• _REQUIRED ACTION_
The entries below are to be returned as written, with all pictures dropped.

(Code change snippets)
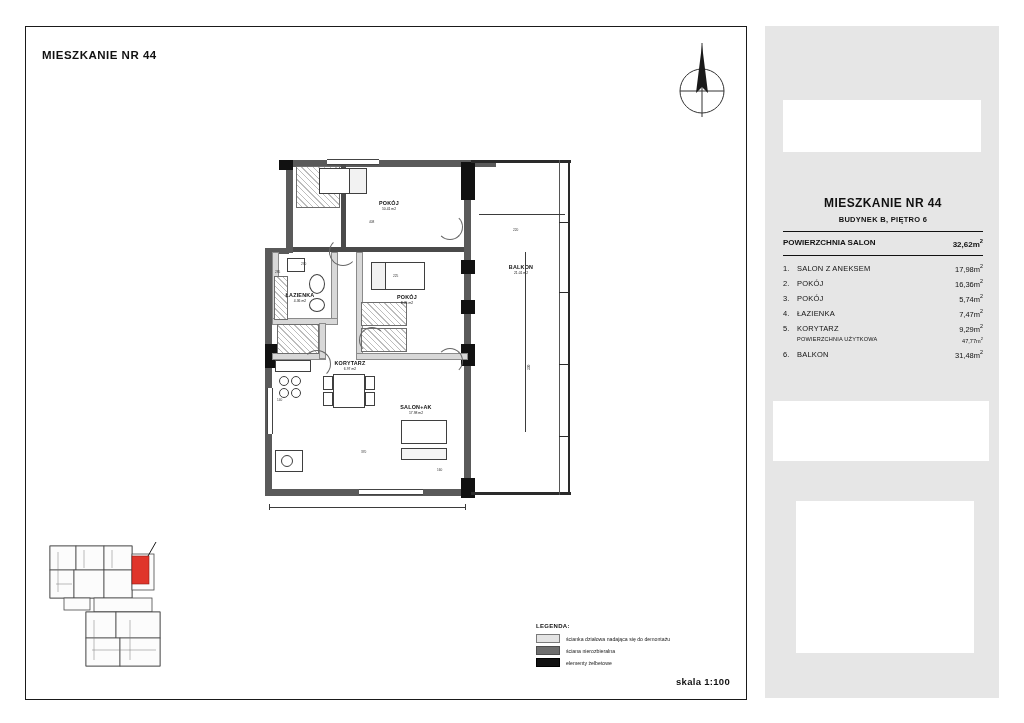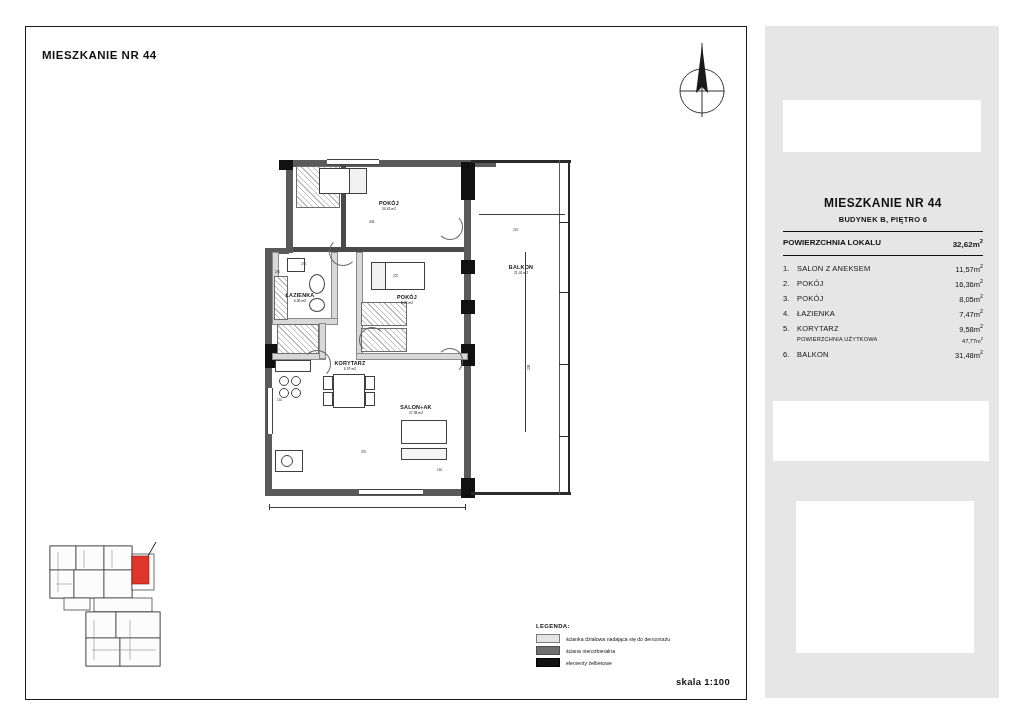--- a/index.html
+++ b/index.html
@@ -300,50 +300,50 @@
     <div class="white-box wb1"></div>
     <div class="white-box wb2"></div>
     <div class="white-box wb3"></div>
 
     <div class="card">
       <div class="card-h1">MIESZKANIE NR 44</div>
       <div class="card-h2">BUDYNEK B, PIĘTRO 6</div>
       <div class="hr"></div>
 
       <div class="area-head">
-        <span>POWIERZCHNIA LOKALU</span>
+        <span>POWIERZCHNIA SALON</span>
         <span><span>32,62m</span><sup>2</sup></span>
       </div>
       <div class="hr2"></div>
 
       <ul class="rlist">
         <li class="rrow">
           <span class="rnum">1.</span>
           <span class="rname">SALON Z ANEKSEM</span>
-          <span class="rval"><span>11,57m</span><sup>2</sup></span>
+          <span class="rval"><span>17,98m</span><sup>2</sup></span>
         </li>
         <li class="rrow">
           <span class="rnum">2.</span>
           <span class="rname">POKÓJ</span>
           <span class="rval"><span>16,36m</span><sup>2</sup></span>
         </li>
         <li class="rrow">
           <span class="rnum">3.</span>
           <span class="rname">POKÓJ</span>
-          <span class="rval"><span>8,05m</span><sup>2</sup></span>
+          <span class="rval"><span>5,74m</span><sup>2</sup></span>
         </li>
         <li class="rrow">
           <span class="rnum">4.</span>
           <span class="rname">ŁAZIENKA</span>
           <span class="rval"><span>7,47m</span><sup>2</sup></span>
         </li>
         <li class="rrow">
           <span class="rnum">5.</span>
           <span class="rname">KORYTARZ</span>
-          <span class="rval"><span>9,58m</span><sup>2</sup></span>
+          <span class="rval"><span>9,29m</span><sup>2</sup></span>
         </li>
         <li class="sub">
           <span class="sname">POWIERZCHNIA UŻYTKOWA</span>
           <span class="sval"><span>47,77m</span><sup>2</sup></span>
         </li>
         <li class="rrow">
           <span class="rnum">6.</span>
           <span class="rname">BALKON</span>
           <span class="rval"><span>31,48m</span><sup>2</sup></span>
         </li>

• _ANSWER TO THE EXERCISE_
--- a/index.html
+++ b/index.html
@@ -300,50 +300,50 @@
     <div class="white-box wb1"></div>
     <div class="white-box wb2"></div>
     <div class="white-box wb3"></div>
 
     <div class="card">
       <div class="card-h1">MIESZKANIE NR 44</div>
       <div class="card-h2">BUDYNEK B, PIĘTRO 6</div>
       <div class="hr"></div>
 
       <div class="area-head">
-        <span>POWIERZCHNIA LOKALU</span>
+        <span>POWIERZCHNIA SALON</span>
         <span><span>32,62m</span><sup>2</sup></span>
       </div>
       <div class="hr2"></div>
 
       <ul class="rlist">
         <li class="rrow">
           <span class="rnum">1.</span>
           <span class="rname">SALON Z ANEKSEM</span>
-          <span class="rval"><span>11,57m</span><sup>2</sup></span>
+          <span class="rval"><span>17,98m</span><sup>2</sup></span>
         </li>
         <li class="rrow">
           <span class="rnum">2.</span>
           <span class="rname">POKÓJ</span>
           <span class="rval"><span>16,36m</span><sup>2</sup></span>
         </li>
         <li class="rrow">
           <span class="rnum">3.</span>
           <span class="rname">POKÓJ</span>
-          <span class="rval"><span>8,05m</span><sup>2</sup></span>
+          <span class="rval"><span>5,74m</span><sup>2</sup></span>
         </li>
         <li class="rrow">
           <span class="rnum">4.</span>
           <span class="rname">ŁAZIENKA</span>
           <span class="rval"><span>7,47m</span><sup>2</sup></span>
         </li>
         <li class="rrow">
           <span class="rnum">5.</span>
           <span class="rname">KORYTARZ</span>
-          <span class="rval"><span>9,58m</span><sup>2</sup></span>
+          <span class="rval"><span>9,29m</span><sup>2</sup></span>
         </li>
         <li class="sub">
           <span class="sname">POWIERZCHNIA UŻYTKOWA</span>
           <span class="sval"><span>47,77m</span><sup>2</sup></span>
         </li>
         <li class="rrow">
           <span class="rnum">6.</span>
           <span class="rname">BALKON</span>
           <span class="rval"><span>31,48m</span><sup>2</sup></span>
         </li>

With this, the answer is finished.